When it’s twenty yards away, Al Mar steps off the edge of the road. It’s rare that one sees a pedestrian out here, plus the light is fading, so why take a chance? When the driver spots him, the car slows, almost to a stop. There is a moment when driver and pedestrian make eye contact, and it sends a shiver up Al Mar’s spine. He’s filled with the sensation that something is about to go terribly wrong, that he’s made a mistake coming out here to this same spot day after day, that sooner or later he will be robbed or worse.

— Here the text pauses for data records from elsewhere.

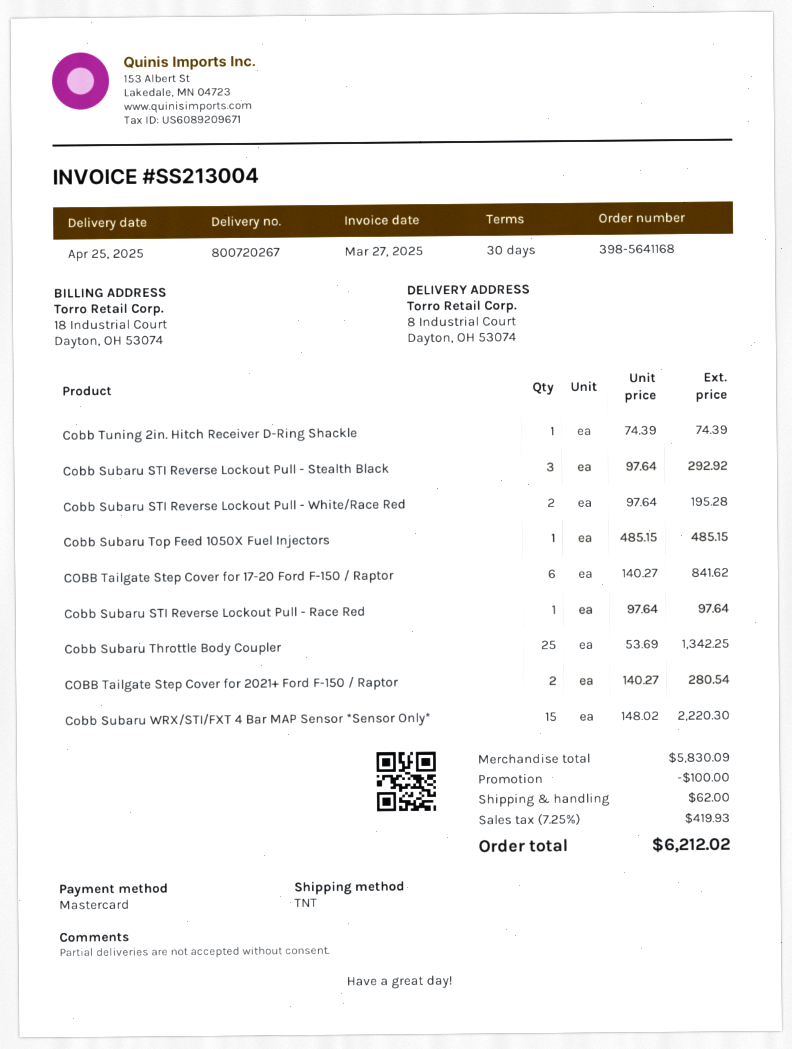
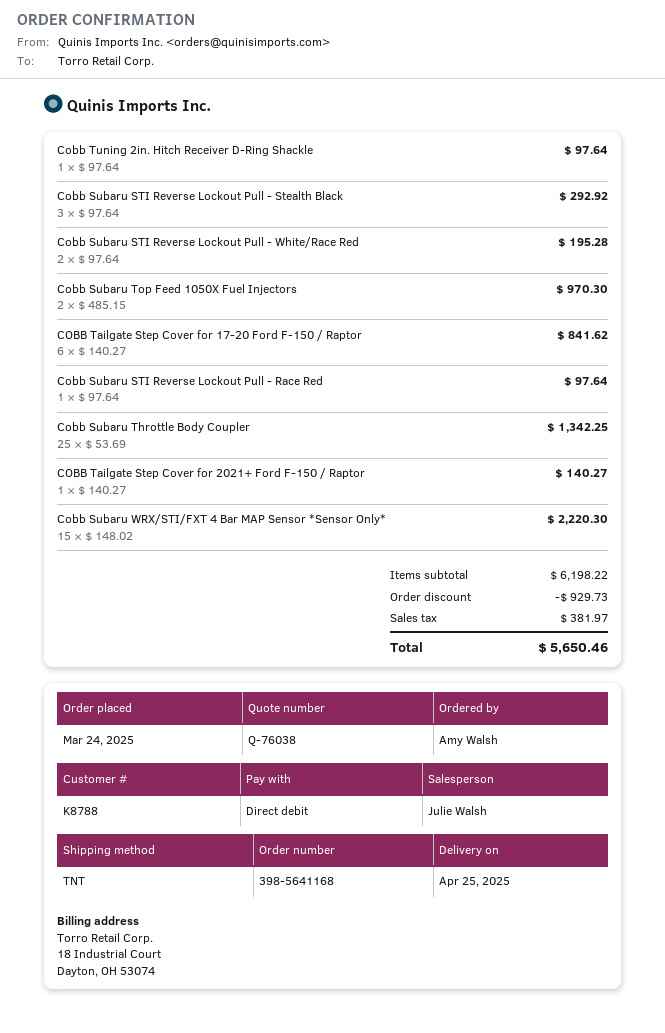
payment method: Mastercard -> direct debit
Cobb Tuning 2in. Hitch Receiver D-Ring Shackle: 1 x 74.39 = 74.39 -> 1 x 97.64 = 97.64
Cobb Subaru Top Feed 1050X Fuel Injectors: 1 x 485.15 = 485.15 -> 2 x 485.15 = 970.30
COBB Tailgate Step Cover for 2021+ Ford F-150 / Raptor: 2 x 140.27 = 280.54 -> 1 x 140.27 = 140.27
subtotal: 5830.09 -> 6198.22
discount: 100.00 -> 929.73
shipping: 62.00 -> none
tax: 419.93 -> 381.97
total: 6212.02 -> 5650.46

But then the driver, a middle-aged man with a mustache not unlike Al Mar’s, turns back to the road and floors the gas. Al Mar stops and watches the car shrink in the twilight and the despair passes. The survivor lives another day.
5
New York City
The doors close behind him as he hops onto the last car of the last train to Katonah out of Grand Central. It’s a local, filled with drunken concert – and club-goers and a handful of glassy-eyed men in suits for whom the demands of work have overtaken the importance of almost everything else. He sits on a cramped and stiff rear-facing jumper seat at the back of the car and attempts to prioritize what’s happened and what he needs to do.
First, always first, Miranda. She told him she didn’t pick up when Weiss called because she didn’t recognize the number. She said his message was short and harried. He was upset that Havens had not returned his calls; he feared for his life; and he was certain that something horrible was about to happen. He said that the fund was involved, and that Havens was his last best h
ope to figure it out. When she called him back five minutes later, there was no answer.
Next, Weiss. Weiss was right. Havens had begun to ignore his messages. They’d joked about it several times. Weiss knew that Havens wasn’t a great communicator, especially when it came to text messaging. The way Havens saw it, if he replied to one, it would open the floodgates. And Weiss, who Havens once said did not have an off button, would strive for constant contact. He looks around the train, then scrolls back through Weiss’s messages, starting chronologically with two he read but chose to ignore while he was at the club:
– . . .wilt thou not be brotherly to us?
-Berlin. 12.42-6
After considering the first two, which still make no sense, he opens two more:
-Murder @ Hang Seng
-Help 3.338-9
Of course Havens is familiar with an institution the size of Hang Seng. But he has no relationship with the Hong Kong HQ’d bank or its employees. Help he clearly understands. That must have come soon after he walked away from Salvado at Elysian, just before Laslow got to Weiss. However, he has no idea what to make of the second part of Weiss’s text: 3.338-9. All that he can theorize is that Weiss knew he was in danger and had begun an information dump on him, one cryptic text at a time. The next and final text, sent less than a minute after Help, says:
This time: 7 Trades. Not 28.
Havens wonders what was going on when Weiss sent this, and why he’s now seeing it for the first time. Was he hiding? Had he heard Laslow coming? Or was he simply jamming the night away, trying to find answers, scribbling explanations for his confounding world on a whiteboard and then dispatching them one text at a time, like messages in a bottle? In the end, it’s obvious that he hid. What else could he do? Weiss had neither the skills nor the temperament of a fighter. At least not a physical fighter. But for an idea or a cause, he was as tenacious as they come, and Havens realizes that this message was Weiss’s last punch in a fight whose outcome is yet to be determined.